Lines from the one containing "1629,90 PLN: 2" through the end of the data are to be returned exactly, and no others.
─── Given records
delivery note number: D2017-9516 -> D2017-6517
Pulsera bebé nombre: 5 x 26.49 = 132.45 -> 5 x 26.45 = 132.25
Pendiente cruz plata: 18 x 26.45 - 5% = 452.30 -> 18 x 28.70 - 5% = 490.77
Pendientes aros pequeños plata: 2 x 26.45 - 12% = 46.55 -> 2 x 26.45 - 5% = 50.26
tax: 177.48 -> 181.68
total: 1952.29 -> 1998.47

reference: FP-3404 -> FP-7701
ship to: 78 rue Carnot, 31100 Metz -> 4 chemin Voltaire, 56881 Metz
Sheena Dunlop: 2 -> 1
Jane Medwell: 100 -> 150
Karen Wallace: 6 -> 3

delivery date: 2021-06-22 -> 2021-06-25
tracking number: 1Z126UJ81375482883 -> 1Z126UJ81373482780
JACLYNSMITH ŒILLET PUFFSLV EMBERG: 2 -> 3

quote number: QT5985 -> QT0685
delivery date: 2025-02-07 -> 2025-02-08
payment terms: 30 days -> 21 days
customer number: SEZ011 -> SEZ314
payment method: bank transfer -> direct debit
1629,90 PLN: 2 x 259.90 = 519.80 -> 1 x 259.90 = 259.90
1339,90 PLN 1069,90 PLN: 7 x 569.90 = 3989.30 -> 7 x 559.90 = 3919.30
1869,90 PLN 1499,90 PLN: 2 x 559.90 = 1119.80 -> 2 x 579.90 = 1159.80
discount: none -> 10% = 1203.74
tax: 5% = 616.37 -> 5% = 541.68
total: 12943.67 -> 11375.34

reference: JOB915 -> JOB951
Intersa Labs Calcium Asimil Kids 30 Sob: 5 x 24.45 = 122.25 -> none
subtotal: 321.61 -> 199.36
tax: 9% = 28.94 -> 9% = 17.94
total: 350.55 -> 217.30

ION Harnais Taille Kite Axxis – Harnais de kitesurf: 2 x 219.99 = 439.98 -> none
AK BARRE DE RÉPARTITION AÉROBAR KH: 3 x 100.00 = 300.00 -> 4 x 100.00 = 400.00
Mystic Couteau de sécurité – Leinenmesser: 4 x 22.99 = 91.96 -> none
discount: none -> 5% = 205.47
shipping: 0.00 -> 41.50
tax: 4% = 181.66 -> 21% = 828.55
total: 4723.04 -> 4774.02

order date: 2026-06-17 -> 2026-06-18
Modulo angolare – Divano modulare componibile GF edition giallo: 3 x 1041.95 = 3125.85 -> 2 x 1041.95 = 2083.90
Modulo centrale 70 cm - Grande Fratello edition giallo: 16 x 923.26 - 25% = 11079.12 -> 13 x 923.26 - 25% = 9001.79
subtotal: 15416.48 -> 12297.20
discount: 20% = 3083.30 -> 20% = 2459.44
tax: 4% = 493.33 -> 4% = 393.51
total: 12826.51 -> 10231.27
──────
▶ **Answer section**:
1629,90 PLN: 2 x 259.90 = 519.80 -> 1 x 259.90 = 259.90
1339,90 PLN 1069,90 PLN: 7 x 569.90 = 3989.30 -> 7 x 559.90 = 3919.30
1869,90 PLN 1499,90 PLN: 2 x 559.90 = 1119.80 -> 2 x 579.90 = 1159.80
discount: none -> 10% = 1203.74
tax: 5% = 616.37 -> 5% = 541.68
total: 12943.67 -> 11375.34

reference: JOB915 -> JOB951
Intersa Labs Calcium Asimil Kids 30 Sob: 5 x 24.45 = 122.25 -> none
subtotal: 321.61 -> 199.36
tax: 9% = 28.94 -> 9% = 17.94
total: 350.55 -> 217.30

ION Harnais Taille Kite Axxis – Harnais de kitesurf: 2 x 219.99 = 439.98 -> none
AK BARRE DE RÉPARTITION AÉROBAR KH: 3 x 100.00 = 300.00 -> 4 x 100.00 = 400.00
Mystic Couteau de sécurité – Leinenmesser: 4 x 22.99 = 91.96 -> none
discount: none -> 5% = 205.47
shipping: 0.00 -> 41.50
tax: 4% = 181.66 -> 21% = 828.55
total: 4723.04 -> 4774.02

order date: 2026-06-17 -> 2026-06-18
Modulo angolare – Divano modulare componibile GF edition giallo: 3 x 1041.95 = 3125.85 -> 2 x 1041.95 = 2083.90
Modulo centrale 70 cm - Grande Fratello edition giallo: 16 x 923.26 - 25% = 11079.12 -> 13 x 923.26 - 25% = 9001.79
subtotal: 15416.48 -> 12297.20
discount: 20% = 3083.30 -> 20% = 2459.44
tax: 4% = 493.33 -> 4% = 393.51
total: 12826.51 -> 10231.27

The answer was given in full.